Old Time Radio Shows

 

Beowulf Alley Theatre will hold open auditions for adult male and female actors to perform with its new addition, Old-Time Radio Shows, presenting old-time radio stories as they were originally performed in their heyday before an audience.

 

A team of 10-12 actors will be selected to perform in various roles on a rotating basis.  Actors must have good speaking voices, be able to portray a variety of voices, characters and accents while reading from the scripts during performances and provide one or two period costumes.  Auditions will be held Saturday, September 12, 2009 from 10 a.m. to 1 p.m.

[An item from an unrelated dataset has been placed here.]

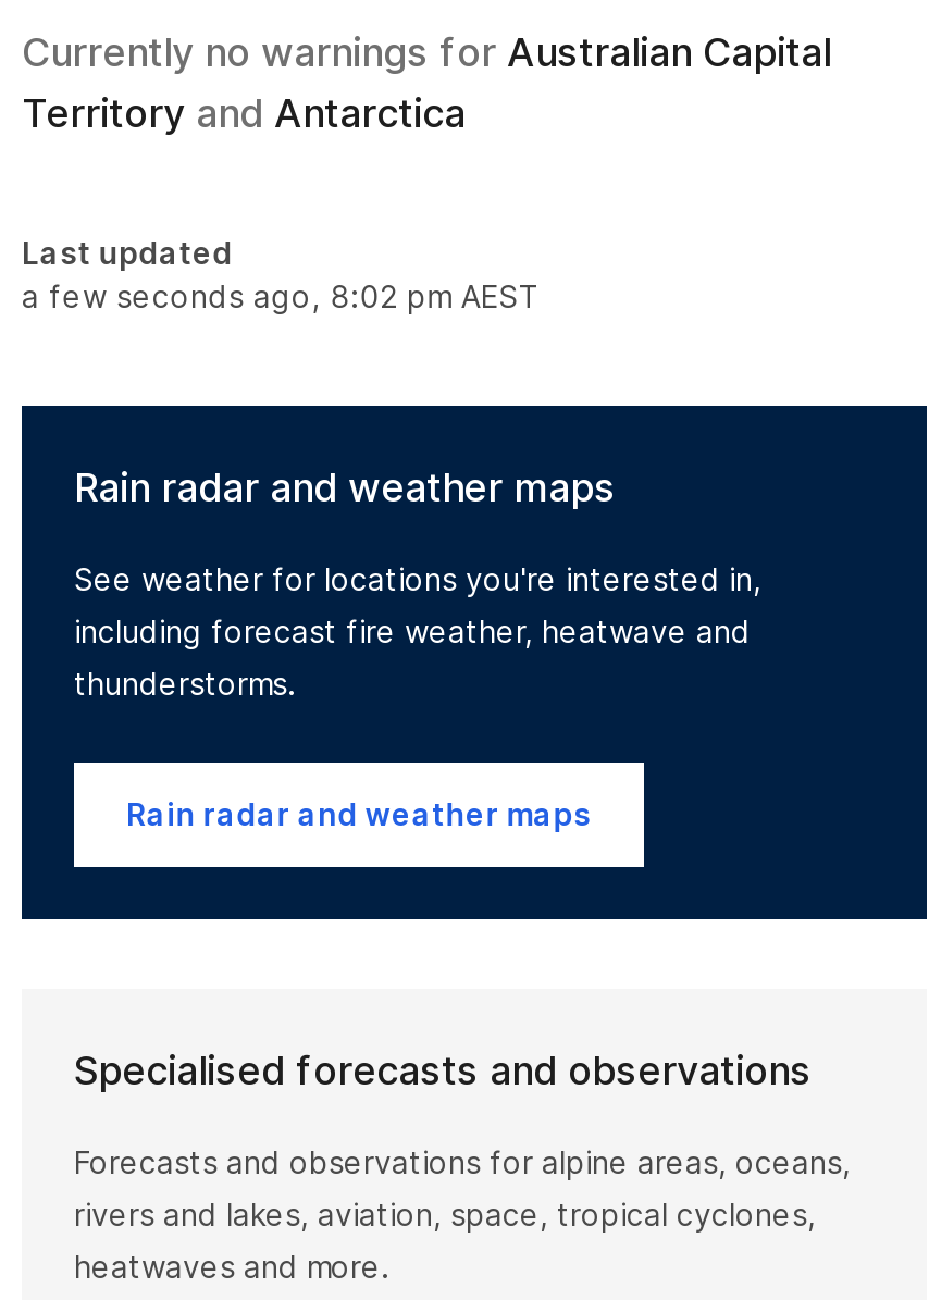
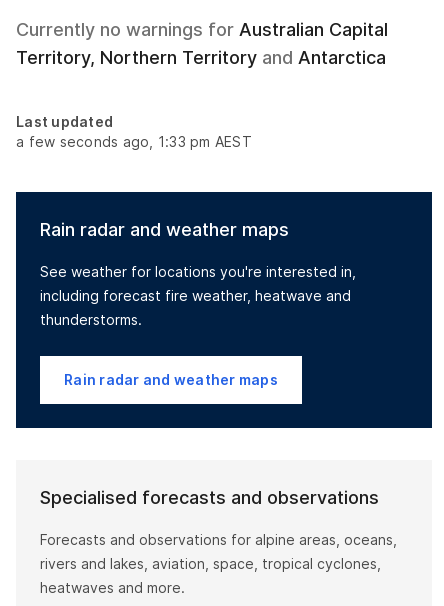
[22,90,466,136] Territory and Antarctica -> [16,47,386,68] Territory, Northern Territory and Antarctica
[22,277,541,314] a few seconds ago, 8:02 pm AEST -> [16,133,252,150] a few seconds ago, 1:33 pm AEST

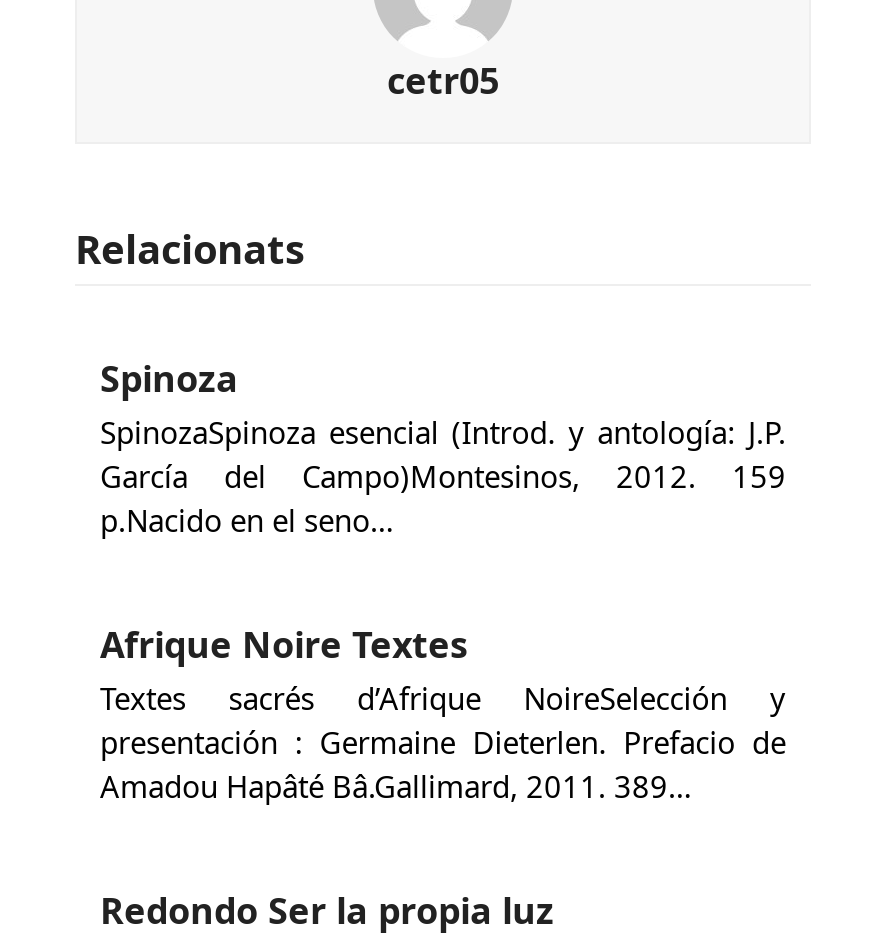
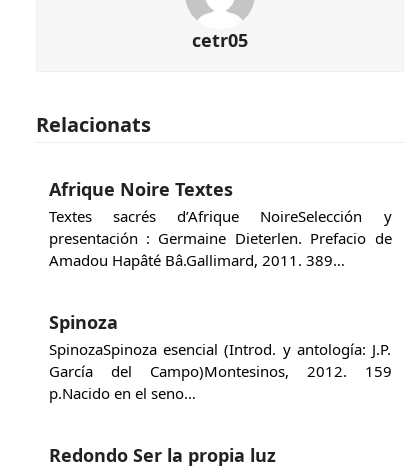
moved [100,354,786,540] -> [48,310,392,403]: Spinoza | SpinozaSpinoza esencial (Introd. y antología: J.P. | García del Campo)Montesinos, 2012. 159 | p.Nacido en el seno…
moved [100,620,786,806] -> [48,177,392,270]: Afrique Noire Textes | Textes sacrés d’Afrique NoireSelección y | presentación : Germaine Dieterlen. Prefacio de | Amadou Hapâté Bâ.Gallimard, 2011. 389…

Scripts will be provided for the auditions.

 

Once a week performances will begin in late September, with a light rehearsal schedule.  For information, call Sheldon Metz at 722-9553 or Beowulf Alley Theatre at 520-622-4460.

 

Public parking is available on the street at meters Monday through Friday from 8am to 5pm for 50 cents per half hour and FREE all other times including weekends.  The lot across the street from Beowulf Alley at Broadway and 6th Avenue is FREE Monday through Friday after 3pm and all weekend.  The City Garage at Pennington and Scott, just two blocks from the theatre, is secure with the first hour free, additional hours at $2 to a maximum of $8.

 

National Premiere of Flicker, IndeFliks@the Alley

National Premiere of Flicker

IndeFliks@the Alley

Beowulf Alley Theatre

 

 

Beowulf Alley Theatre launches IndeFliks@the Alley with the National Premiere of Flicker, a film by Aaron Hendren, Friday and Saturday, September 4th and 5th, 2009 at 7:30 p.m.

 

Beowulf Alley Theatre, 11 South 6th Ave, between Broadway and Congress in Downtown Tucson, known for its high quality theatrical productions, has added screening equipment to its beautiful 95-seat air-conditioned theatre and is launching a series of Independent Film screenings.  The inaugural event is a national premiere of a new film by an accomplished independent filmmaker from Albuquerque, NM, Aaron Hendren (www.eggmurders.com).  Tickets are $12 at the door or online in advance at www.beowulfalley.org.  There will be a discussion with the Producer/Writer/Director, Aaron Hendren on Saturday, September 5th following the screening.

 

"It is a great example of the well-directed and acted independent slasher movie."

 - Buried.com

 

“Keep your friends close and your enemy’s shovel” is the tagline from Flicker, a horror movie opening in 10 cities across the United States, including Beowulf Alley in Tucson, Arizona.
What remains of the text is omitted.